Manufactured goods refer to products that have undergone processing or assembly, distinguishing them from raw materials.

== Law ==
Various legal definitions exist for consumer products, depending on jurisdiction. One such definition is found in the United States' Consumer Product Safety Act, which provides extensive explanation of consumer products.

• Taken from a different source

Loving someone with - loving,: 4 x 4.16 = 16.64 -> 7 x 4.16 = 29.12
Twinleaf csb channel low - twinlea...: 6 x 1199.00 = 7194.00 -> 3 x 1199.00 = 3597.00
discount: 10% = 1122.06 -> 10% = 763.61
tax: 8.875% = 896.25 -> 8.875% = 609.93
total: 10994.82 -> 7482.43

CONSUMER PRODUCT.- The term ‘‘consumer product’’ means any article, or component part thereof, produced or distributed (i) for sale to a consumer for use in or around a permanent or temporary household or residence, a school, in recreation, or otherwise, or (ii) for the personal use, consumption, or enjoyment of a consumer in or around a permanent or temporary household or residence, a school, in recreation, or otherwise; but such term does not include—
(A) any article which is not customarily produced or distributed for sale to, or use or consumption by, or enjoyment of, a consumer,

It then goes on to list eight additional specific exclusions and further details.

== Durability ==
Final goods can be classified into the following categories:
1. Durable goods
2. Nondurable goods
3. Services

Consumer durable goods usually have a significant lifespan, which tends to be at least one year, based on the guarantee or warranty period. The maximum life depends upon the durability of the product or goods. Examples include tools, cars, and boats. On the other hand, capital goods, which are tangible in nature, such as machinery or building or any other equipment that can be used in manufacturing of final product, are durable goods with limited lifespans that are determined by manufacturers before their sale. The longevity and the often-higher cost of durable goods usually cause consumers to postpone expenditures on them, which makes durables the most volatile (or cost-dependent) component of consumption.

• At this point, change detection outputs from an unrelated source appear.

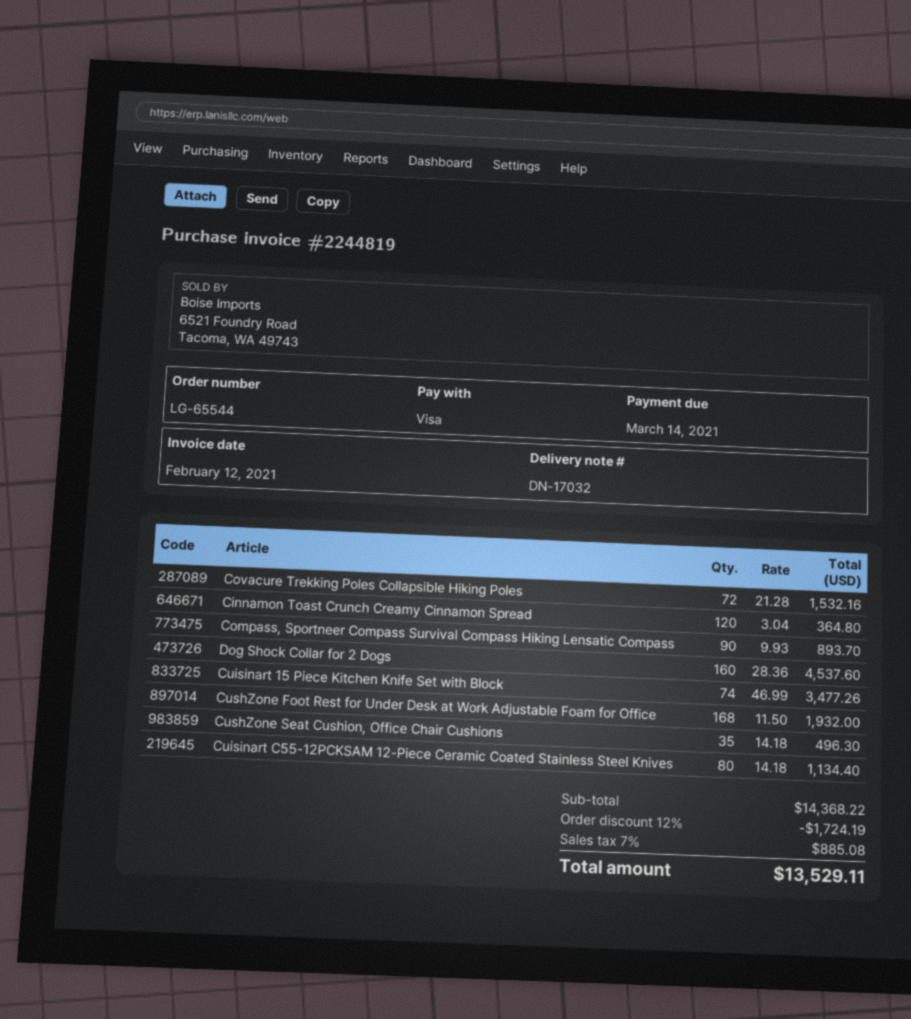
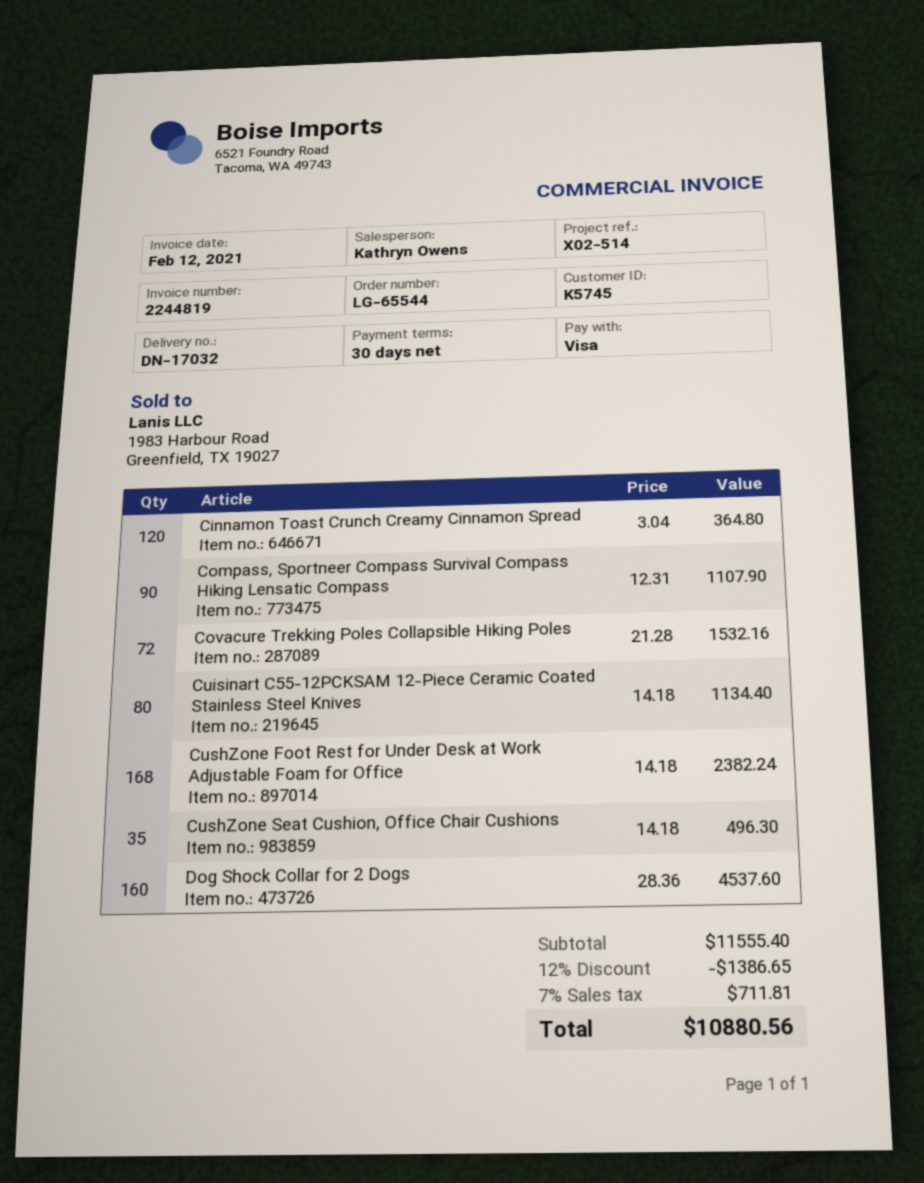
Compass, Sportneer Compass Survival Compass Hiking Lensatic Compass: 90 x 9.93 = 893.70 -> 90 x 12.31 = 1107.90
Cuisinart 15 Piece Kitchen Knife Set with Block: 74 x 46.99 = 3477.26 -> none
CushZone Foot Rest for Under Desk at Work Adjustable Foam for Office: 168 x 11.50 = 1932.00 -> 168 x 14.18 = 2382.24
subtotal: 14368.22 -> 11555.40
discount: 12% = 1724.19 -> 12% = 1386.65
tax: 7% = 885.08 -> 7% = 711.81
total: 13529.11 -> 10880.56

Consumer nondurable goods are purchased for immediate use or for use very soon. Generally, the lifespan of nondurable goods is from a few minutes to up to three years: food, beverages, clothing, shoes and gasoline are examples. In everyday language, nondurable goods get consumed or "used up".

Consumer services are intangible in nature. They cannot be seen, felt or tasted by the consumer but still give satisfaction to the consumer. They are also inseparable and variable in nature: they are thus produced and consumed simultaneously. Examples are haircuts, medical treatments, auto repairs and landscaping.

== Buying habits ==
Final goods can be classified into the following categories, which are determined by consumers' buying habits:
1. Convenience goods
2. Shopping goods
3. Specialty goods
4. Unsought goods

Convenience goods, shopping goods, and specialty goods are also known as "red goods", "yellow goods", and "orange goods", respectively, under the yellow, red and orange goods classification system.

=== Convenience goods ===
Convenience goods are frequently used and readily available. Generally, convenience goods fall under the category of nondurable goods, such as fast food, cigarettes and tobacco, which are typically low-cost. Convenience goods are primarily sold by wholesalers or retailers in large volumes to ensure widespread availability to consumers. Convenience goods can further be classified into staple and impulse categories.

Staple convenience consumer goods are basic necessities for consumers. These goods are easily available and in large quantities, such as milk, bread, and sugar.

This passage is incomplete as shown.